Having perspective on the entire extractive logic of a system can be a rather bleak endeavor. At academic panels it happens relatively frequently that after much discussion, somebody will stand up and ask if, actually, when we boil it down, isn’t the main problem just capitalism? While there is good work being done on trying to move from value extraction to value creation by economists like Mariana Mazzucato, we are still faced with a relatively overwhelming political economy. There are very human moments where we seek hope. This is partially why the call for a resurgent civic urbanism is so intuitively attractive and very much needed. However, like good scholars, in seeking to understand the system, we have to weigh up what are the factors which create that system and the logic that enables it.

Last week notable sociologist professor Saskia Sassen gave the annual Montesquieu Lecture at Tilburg University, building on her paper ‘‘Predatory Formations Dressed in Wall Street Suits and Algorithmic Math’’. She focuses on high algorithmic finance and how real estate investments in global cities fundamentally change the urban landscape, for the worse.

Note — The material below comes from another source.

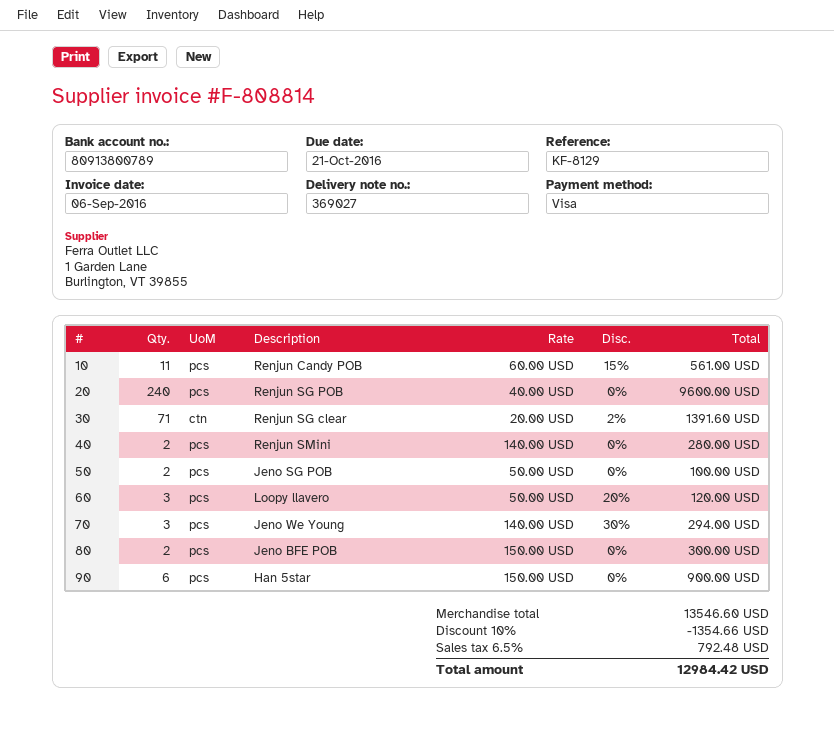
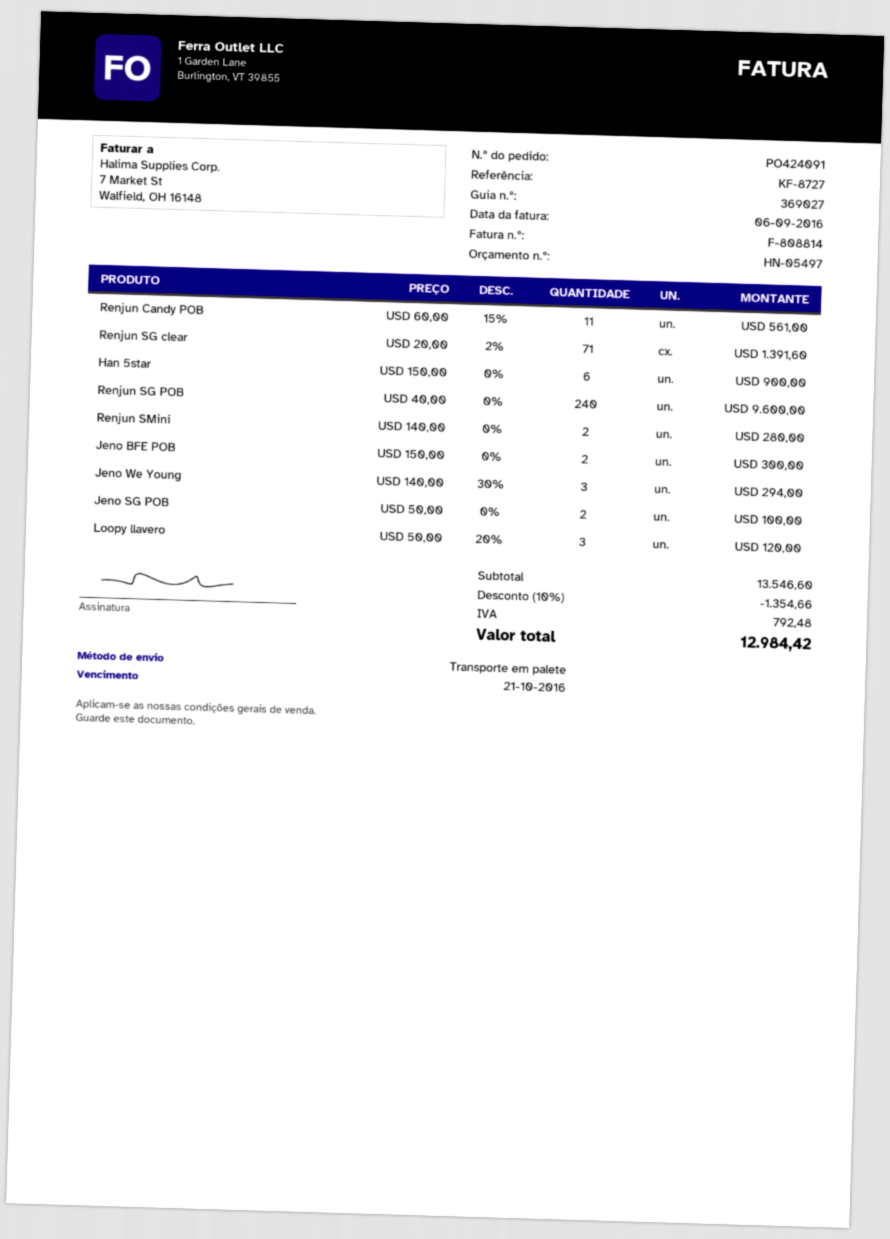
reference: KF-8129 -> KF-8727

These new configurations of actors, technologies, knowledges and practices play out an extractive logic. On the one hand, because of the arrangements of asset-backed securities, lower-income households become part of a larger, multi-scalar financial assemblage that remains very much invisible. Much of the trading happens in enclosed, informal and deregulated spaces known as dark pools. On the other hand, these assemblages result in a lot of empty buildings and push out residents. Because of the complexity of these arrangements, they often lay beyond the reach of regular policy interventions. It is tempting to decry that the law is absent from these spaces and to rely on a call for rallying the civic subject to reclaim the city. I argue that there is more to it.

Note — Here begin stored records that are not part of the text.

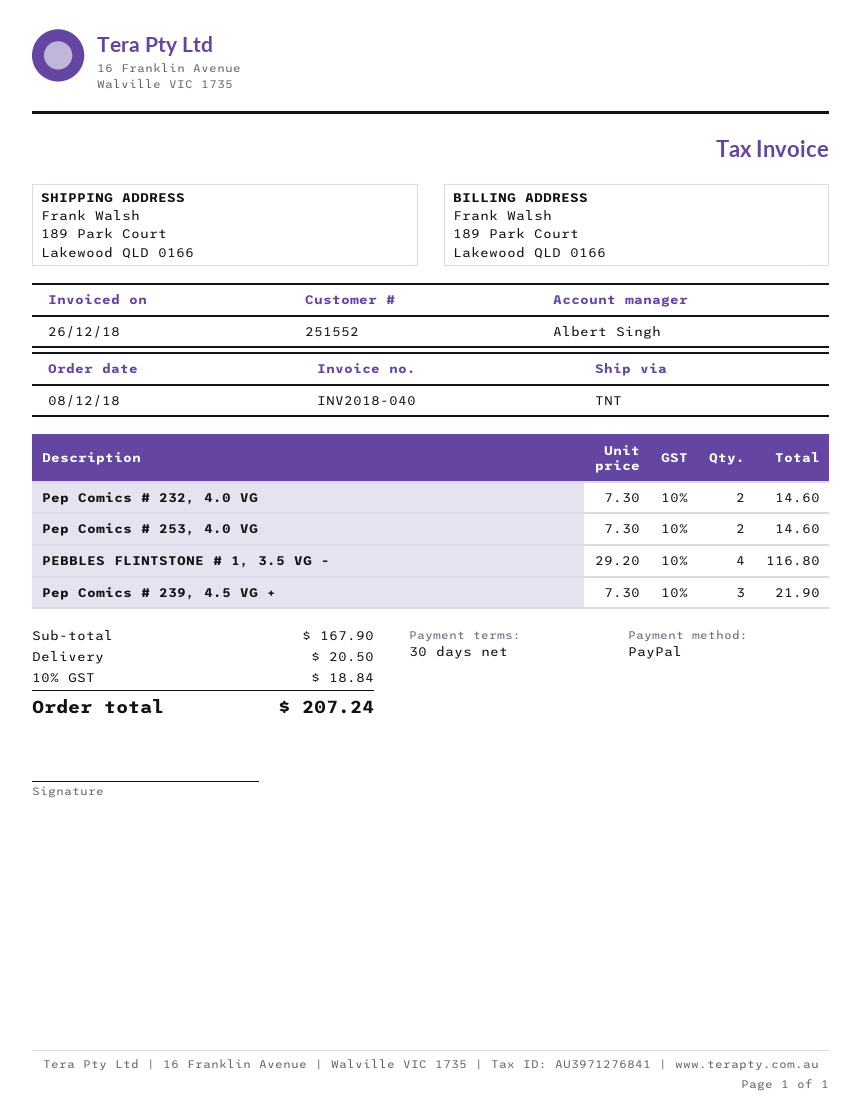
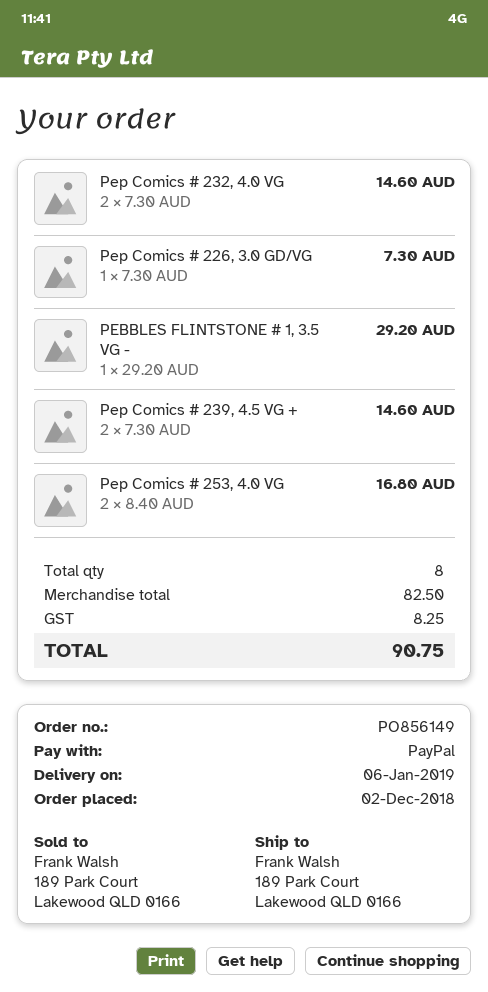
order date: 2018-12-08 -> 2018-12-02
Pep Comics # 253, 4.0 VG: 2 x 7.30 = 14.60 -> 2 x 8.40 = 16.80
PEBBLES FLINTSTONE # 1, 3.5 VG -: 4 x 29.20 = 116.80 -> 1 x 29.20 = 29.20
Pep Comics # 239, 4.5 VG +: 3 x 7.30 = 21.90 -> 2 x 7.30 = 14.60
Pep Comics # 226, 3.0 GD/VG: none -> 1 x 7.30 = 7.30
subtotal: 167.90 -> 82.50
shipping: 20.50 -> none
tax: 18.84 -> 8.25
total: 207.24 -> 90.75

When we look at cities to explore the impacts of assemblages characterized by extractive logics, the similarities with the data economy are striking. In 2000 Haggerty and Ericson introduced the idea of ‘the data double’ in their seminal paper on surveillant assemblages. Digital surveillance systems which used to be separate are now increasingly entangled together. People’s attributes are extracted from their physical bodies, separated into data flows, and reassembled virtually to create a sort of avatar, known as the data double. These do not necessarily bear any resemblance to how we would identify ourselves as people. When data doubles become derived assets created by social media platforms, their function is to sell algorithmic profiles for advertisers, not for the individual to identify with. The problem is the function creep of these data doubles. Understanding how our data doubles are governed and what the impacts are underlies why we’re researching global data justice.

Much of the new data economy operates in opaque enclosures, and beyond the realm of data protection. We are faced with an increasingly encompassing data economy enacting an extractive logic; just this year we saw Shosanna Zuboff publish Surveillance Capitalism, firmly anchoring the framing in the collective policy discourse. David Murakami Wood has grounded these dynamics into urban space by highlighting how so-called ‘smart cities’ are actually global networked hubs for surveillant assemblages. Cities are the place where both these extractive assemblages – of high finance and dataveillance - come together.

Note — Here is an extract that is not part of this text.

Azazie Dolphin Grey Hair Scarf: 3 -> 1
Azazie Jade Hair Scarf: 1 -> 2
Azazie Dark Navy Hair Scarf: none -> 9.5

Rather than thinking that the law is merely absent, a more nuanced perspective suggests the law is both enabling and limiting. First, Julie Cohen’s work on the biopolitical public domain illustrates how legal constructs actually enable these enclosures. The extractive logic of wealth creation offers a metaphor of ‘harvesting raw data’, which is then supported by the law to further this extraction. Second, legal scholarship is finding new ways to make sense of the new types of knowledges produced in smart cities.

Sensors in public space, and running unsupervised machine learning on the data that is produced, lead to what Hildebrandt and Koops have called ‘ambient intelligence’. They show how this new form of de-identified knowledge production that happens with inferred profiling deeply challenges some of our assumptions about identity. If we lose privacy, we lose the freedom to construct our own identities, and this is fundamental to constitutional democracies. Our understanding of what a subject is is deeply challenged. As a result, if we want to inspire hope for new paths forward when faced with these extractive logics, we need more than just a call for a return to the civic subject.

Extractive logics operate at multiple scales across an assemblage, from the human body to public space to the trading of derived assets. The extractive logic is a systemic pattern. Human geographers in particular have a knack for thinking across scales, and the same kind of multi-scalar thinking needs to be applied to systemic issues. If we want to shift the system’s pattern, we have to think across these scales, especially with regulation that can support individual autonomy. I argue that a more constructive approach to facing extractive logics needs to engage with the multiple modalities of regulation. As a starting point, Lawrence Lessig famously quipped that regulation happens in law, code, norms and markets. The field of Science and Technology Studies is developing a deeper understanding of techno-regulation, and similar insights can be brought to high finance. In the same way that what makes cities special is how they bring together a nexus of flows, scholarship needs to think beyond disciplinary boundaries.

My thanks go to Aaron Martin and Laura Savolainen for their helpful comments on an earlier version of this post.